The number of lines holding "moin" is all you should give; count them in the records below.

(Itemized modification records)
☆ ☆ ☆

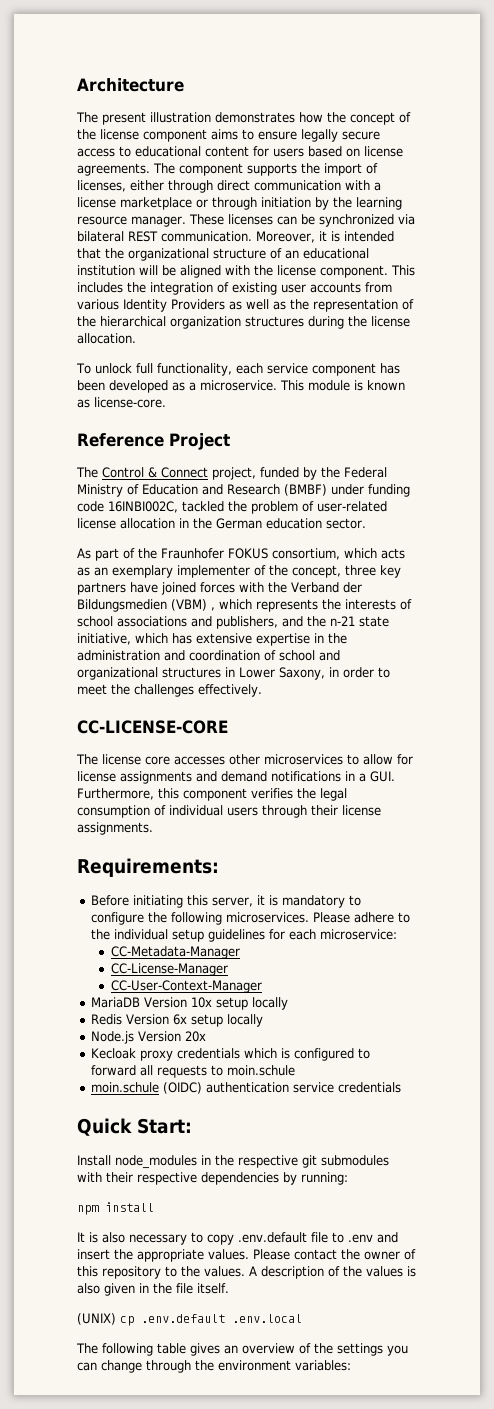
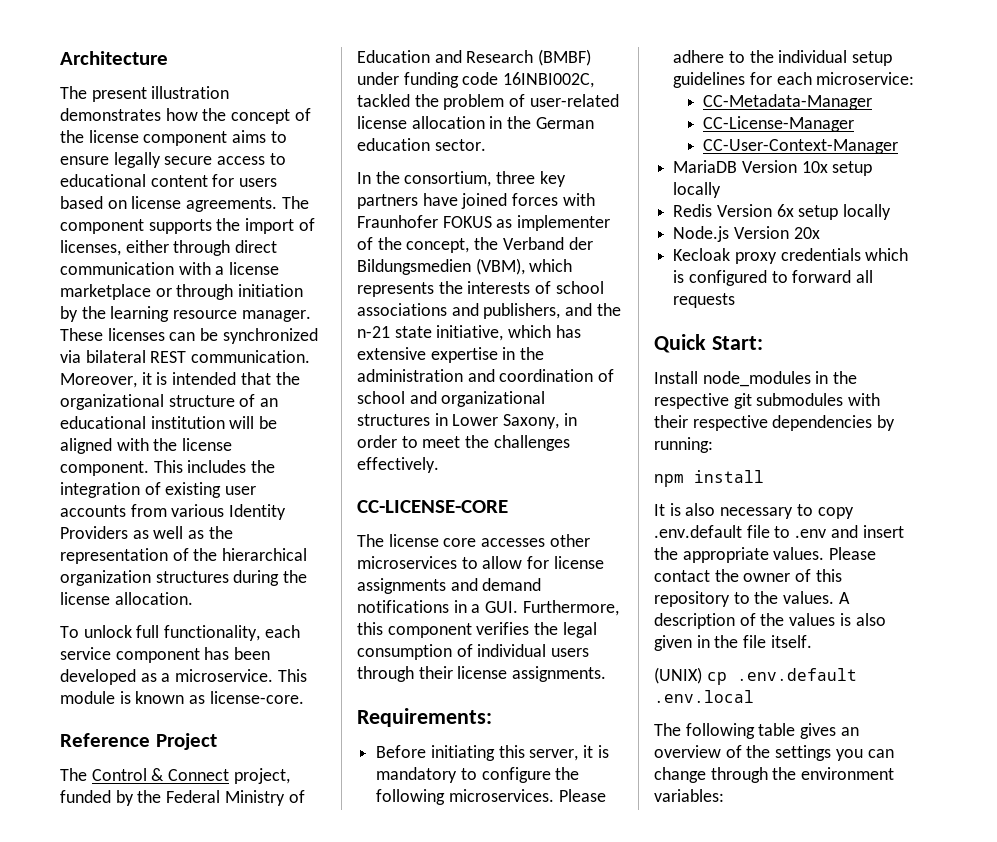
- As part of the Fraunhofer FOKUS consortium, which acts as an exemplary implementer of the concept, three key partners have joined forces with the Verband der Bildungsmedien (VBM) , which represents the interests of school associations and publishers, and the n-21 state initiative, which has extensive expertise in the administration and coordination of school and organizational structures in Lower Saxony, in order to meet the challenges effectively.
+ In the consortium, three key partners have joined forces with Fraunhofer FOKUS as implementer of the concept, the Verband der Bildungsmedien (VBM), which represents the interests of school associations and publishers, and the n-21 state initiative, which has extensive expertise in the administration and coordination of school and organizational structures in Lower Saxony, in order to meet the challenges effectively.
- Kecloak proxy credentials which is configured to forward all requests to moin.schule
- moin.schule (OIDC) authentication service credentials
+ Kecloak proxy credentials which is configured to forward all requests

☆ ☆ ☆

◆ **TASK RESPONSE**
2